In un comunicato, la Polizia di Pubblica Sicurezza riferisce che, tra il 2013 e il 2026, ha distrutto più di 325.345 armi di vari modelli e calibri, sequestrate in operazioni o consegnate da civili e distrutte da tale forza di polizia, un numero che ha oscillato nel corso degli anni, ma che ha mostrato una diminuzione dal 2023, e in modo più marcato negli ultimi due anni.

Le armi distrutte - armi lunghe (comunemente note come fucili), armi corte (pistole e revolver) e armi da taglio - riflettono, secondo l'istituzione, "l'azione operativa della PSP a livello di attività criminale e amministrativa".

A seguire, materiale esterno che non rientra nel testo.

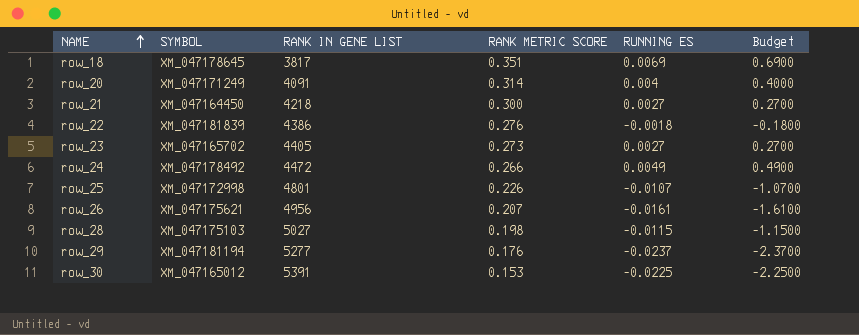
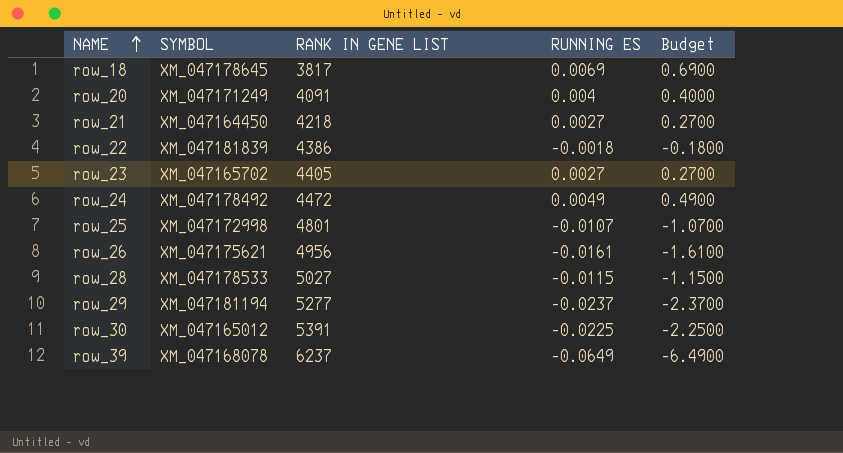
column RANK METRIC SCORE | position: 4 -> none
row_28 | SYMBOL: XM_047175103 -> XM_047178533
row row_39: none -> XM_047168078 | 6237 | -0.0649 | -6.4900

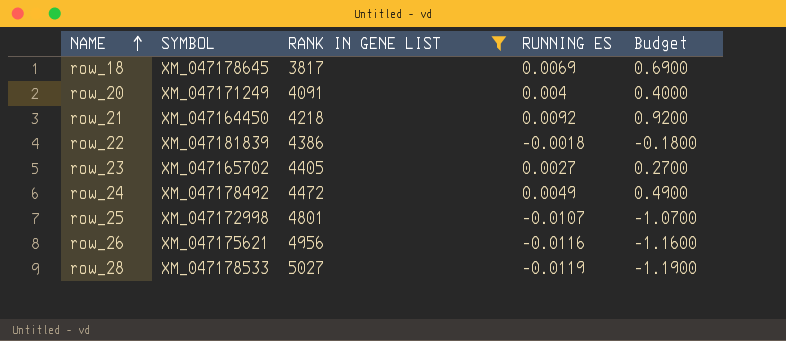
filter: none -> RANK IN GENE LIST <= 5027
row_21 | RUNNING ES: 0.0027 -> 0.0092
row_21 | Budget: 0.2700 -> 0.9200
row_26 | RUNNING ES: -0.0161 -> -0.0116
row_26 | Budget: -1.6100 -> -1.1600
row_28 | RUNNING ES: -0.0115 -> -0.0119
row_28 | Budget: -1.1500 -> -1.1900

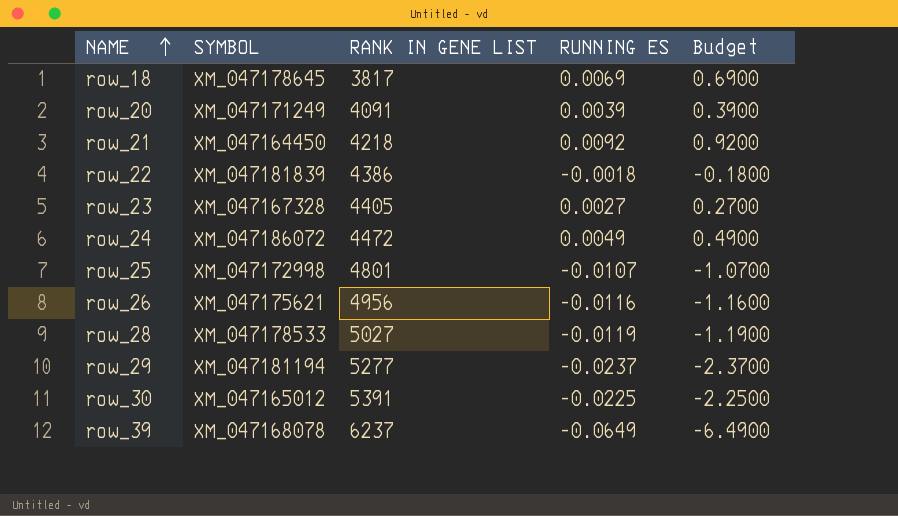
filter: RANK IN GENE LIST <= 5027 -> none
row_20 | RUNNING ES: 0.004 -> 0.0039
row_20 | Budget: 0.4000 -> 0.3900
row_23 | SYMBOL: XM_047165702 -> XM_047167328
row_24 | SYMBOL: XM_047178492 -> XM_047186072

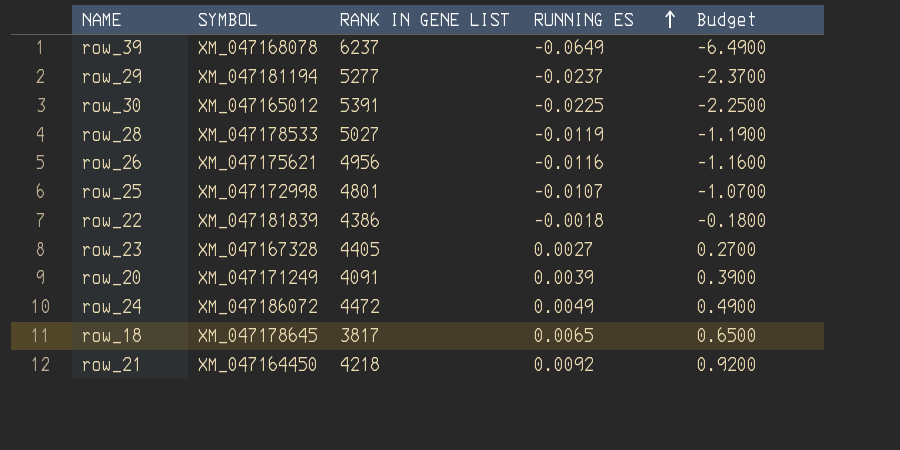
row order: NAME ascending -> RUNNING ES ascending
row_18 | RUNNING ES: 0.0069 -> 0.0065
row_18 | Budget: 0.6900 -> 0.6500

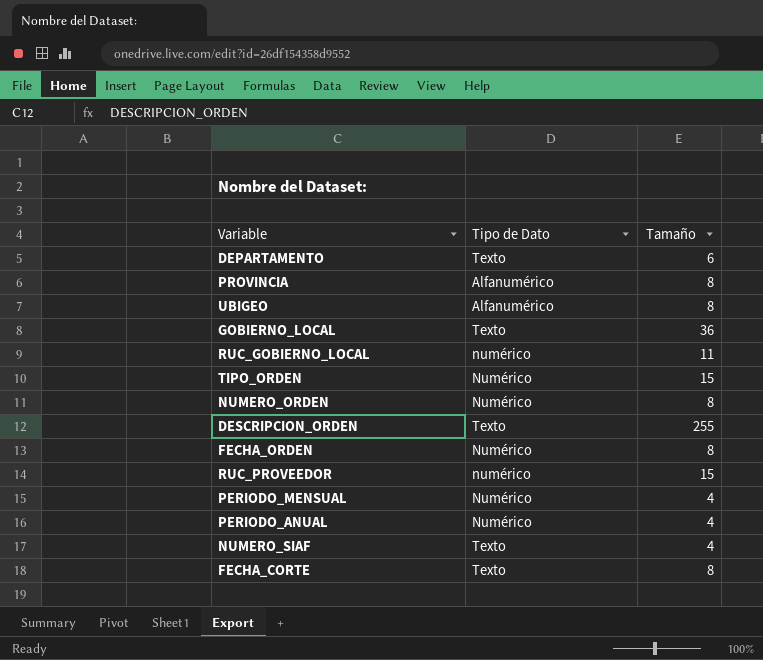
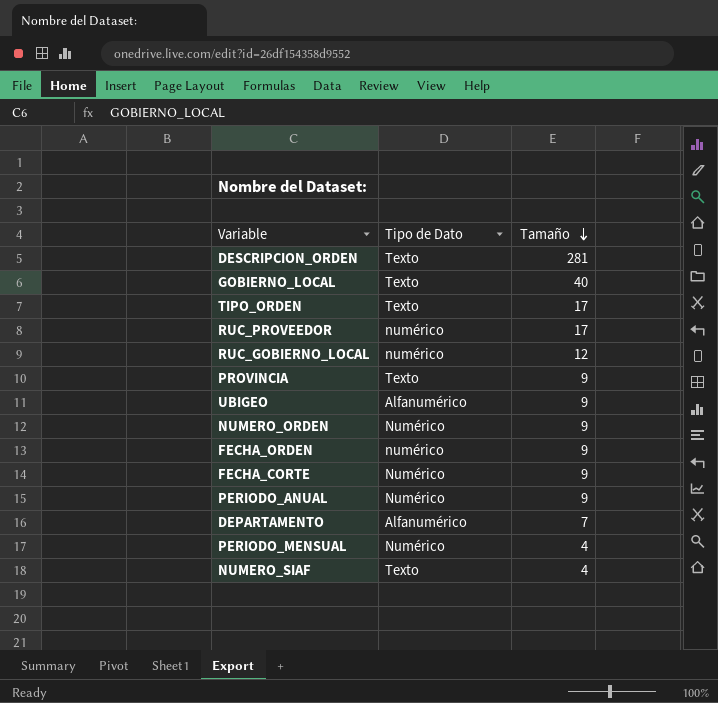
row order: none -> Tamaño descending
DESCRIPCION_ORDEN | Tamaño: 255 -> 281
GOBIERNO_LOCAL | Tamaño: 36 -> 40
TIPO_ORDEN | Tipo de Dato: Numérico -> Texto
TIPO_ORDEN | Tamaño: 15 -> 17
RUC_PROVEEDOR | Tamaño: 15 -> 17
RUC_GOBIERNO_LOCAL | Tamaño: 11 -> 12
PROVINCIA | Tipo de Dato: Alfanumérico -> Texto
PROVINCIA | Tamaño: 8 -> 9
UBIGEO | Tamaño: 8 -> 9
NUMERO_ORDEN | Tamaño: 8 -> 9
FECHA_ORDEN | Tipo de Dato: Numérico -> numérico
FECHA_ORDEN | Tamaño: 8 -> 9
FECHA_CORTE | Tipo de Dato: Texto -> Numérico
FECHA_CORTE | Tamaño: 8 -> 9
PERIODO_ANUAL | Tamaño: 4 -> 9
DEPARTAMENTO | Tipo de Dato: Texto -> Alfanumérico
DEPARTAMENTO | Tamaño: 6 -> 7

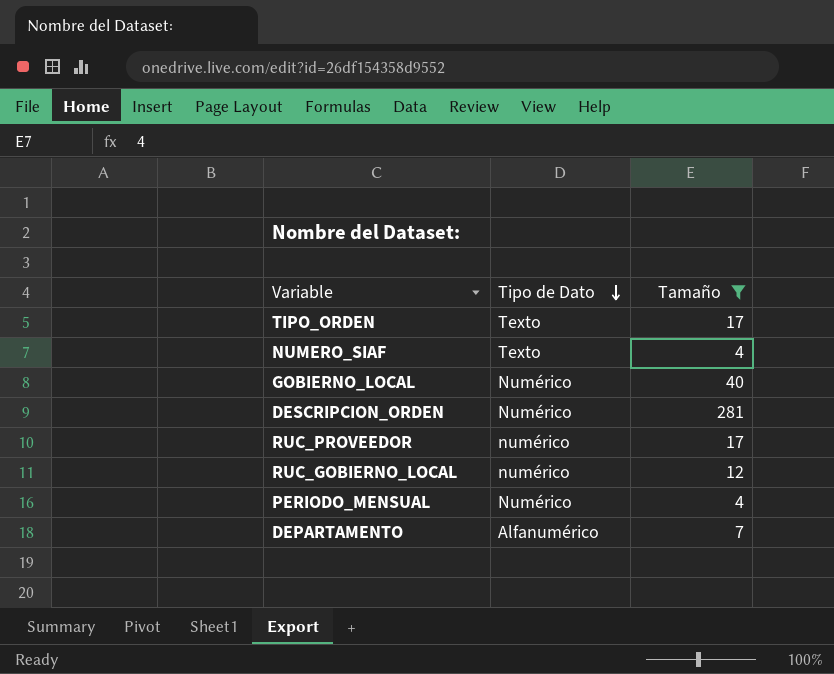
filter: none -> Tamaño != 9
row order: Tamaño descending -> Tipo de Dato descending
GOBIERNO_LOCAL | Tipo de Dato: Texto -> Numérico
DESCRIPCION_ORDEN | Tipo de Dato: Texto -> Numérico

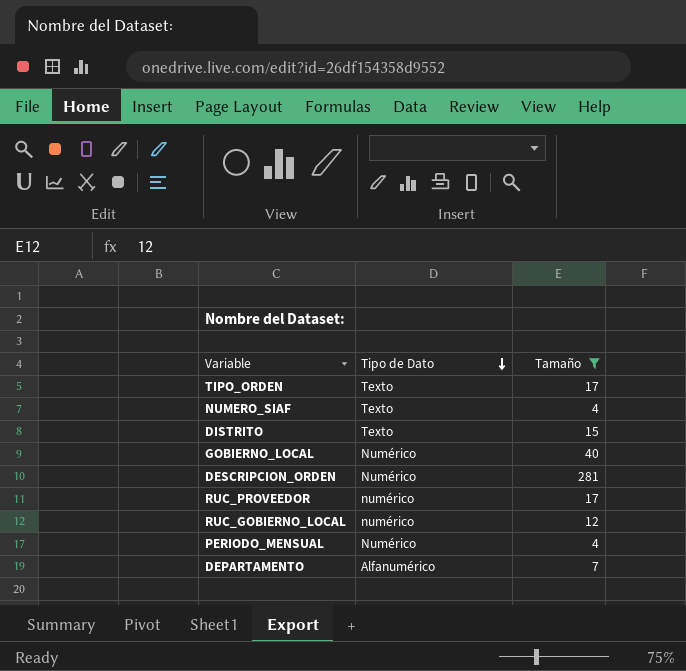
row DISTRITO: none -> Texto | 15

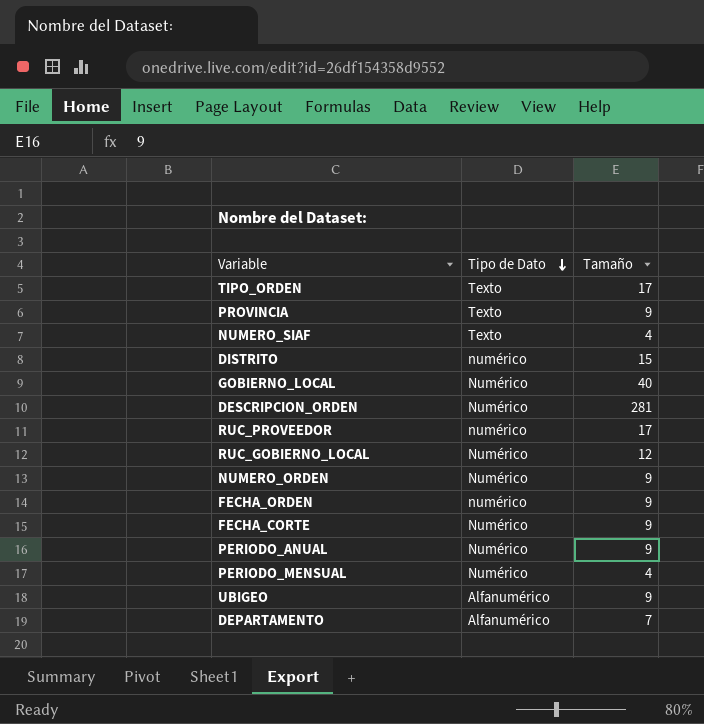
filter: Tamaño != 9 -> none
DISTRITO | Tipo de Dato: Texto -> numérico
RUC_GOBIERNO_LOCAL | Tipo de Dato: numérico -> Numérico

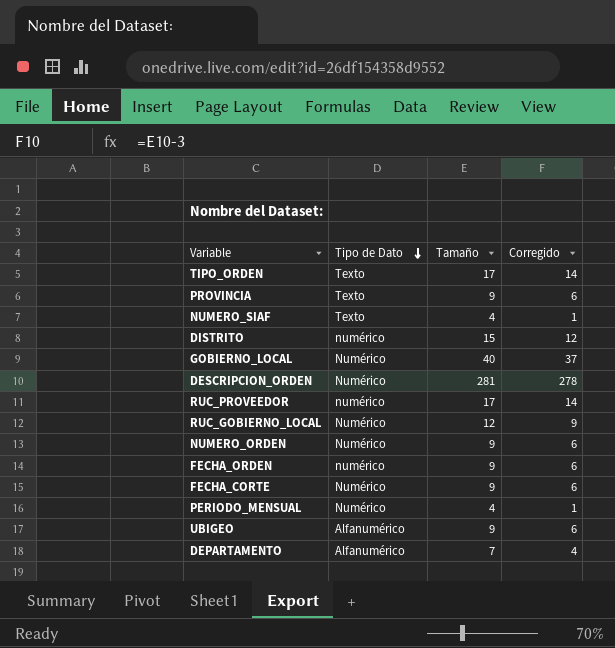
column Corregido | formula: none -> [Tamaño] - 3
row PERIODO_ANUAL: Numérico | 9 -> none

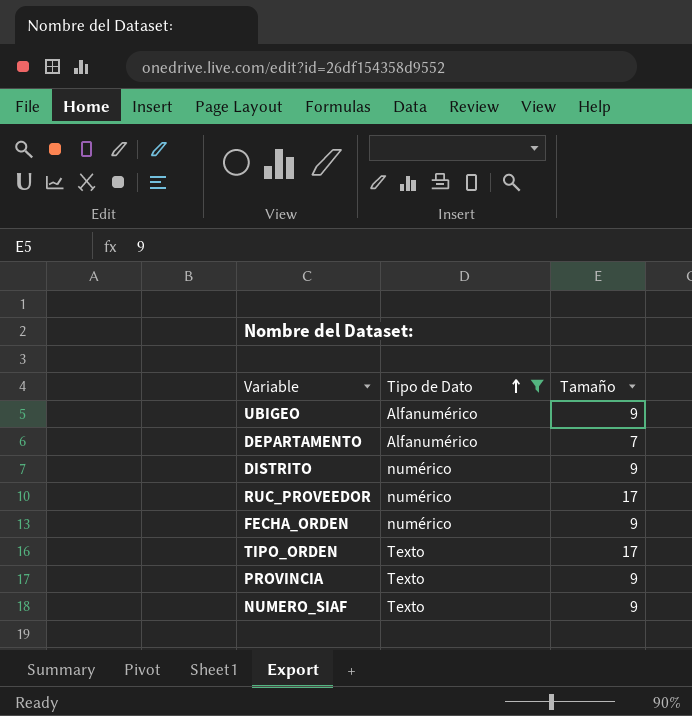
filter: none -> Tipo de Dato != Numérico
row order: Tipo de Dato descending -> Tipo de Dato ascending
column Corregido | formula: [Tamaño] - 3 -> none
DISTRITO | Tamaño: 15 -> 9
NUMERO_SIAF | Tamaño: 4 -> 9

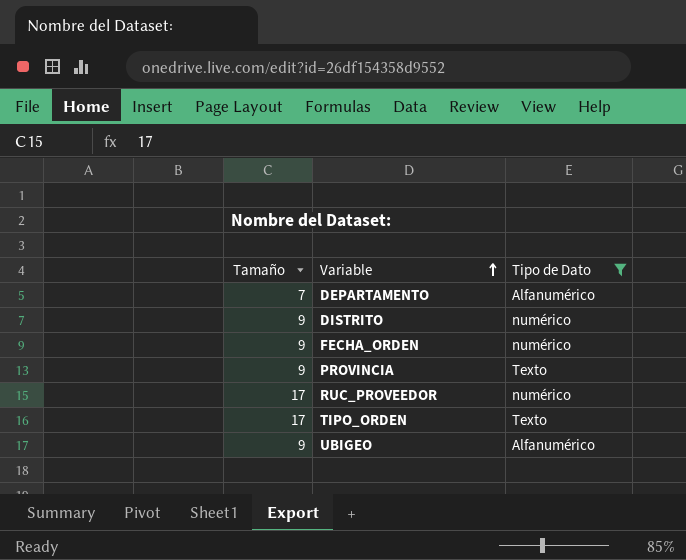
row order: Tipo de Dato ascending -> Variable ascending
column Tamaño | position: 3 -> 1
row NUMERO_SIAF: Texto | 9 -> none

La PSP afferma inoltre che le consegne volontarie di armi alle stazioni di polizia dal 2019 ammontano a 97.097, registrando anch'esse variazioni, ma un netto calo dal 2021: nel 2019 ne sono state consegnate volontariamente 21.440, numero che è aumentato l'anno successivo a 23.251, diminuito nel 2021 a 17.230, tendenza che è proseguita negli anni successivi, con 10.865 nel 2022, 9.340 nel 2023, 7.665 nel 2024 e 7.306 nel 2025.

La nota inviata a Lusa spiega che "una volta confermata l'inutilità delle armi cedute per attività operative, addestrative, tecniche, museali o di altro tipo delle forze di sicurezza, il direttore nazionale del PSP ne ha disposto l'adeguata e preventiva distruzione".

Dal 2018, la PSP dichiara di aver promosso il riutilizzo di 1.926 armi, in vari modi legalmente consentiti, tra cui 551 armi utilizzate per l'addestramento e l'attività operativa - tra cui armi da fuoco (pistole e fucili da caccia) e manganelli estensibili.

armi da fuoco (pistole e fucili da caccia) e manganelli estensibili, 920 armi per la collezione di campioni della PSP, essenziali per le analisi di laboratorio e la perizia balistica, e 769 per la collezione museale.

Secondo la PSP, la Giornata mondiale della non violenza e della cultura della pace è "un'occasione per riaffermare l'impegno collettivo a rifiutare la violenza e a promuovere il dialogo, il rispetto e la dignità umana".

"È in questo senso che la promozione della distruzione delle armi assume un forte valore simbolico e concreto, rappresentando la scelta consapevole di trasformare gli strumenti di aggressione nella costruzione di azioni decise, basate sulla cooperazione, sulla prevenzione dei conflitti e sulla valorizzazione della vita, contribuendo a comunità più sicure e a un futuro basato sulla convivenza pacifica", sottolinea la polizia.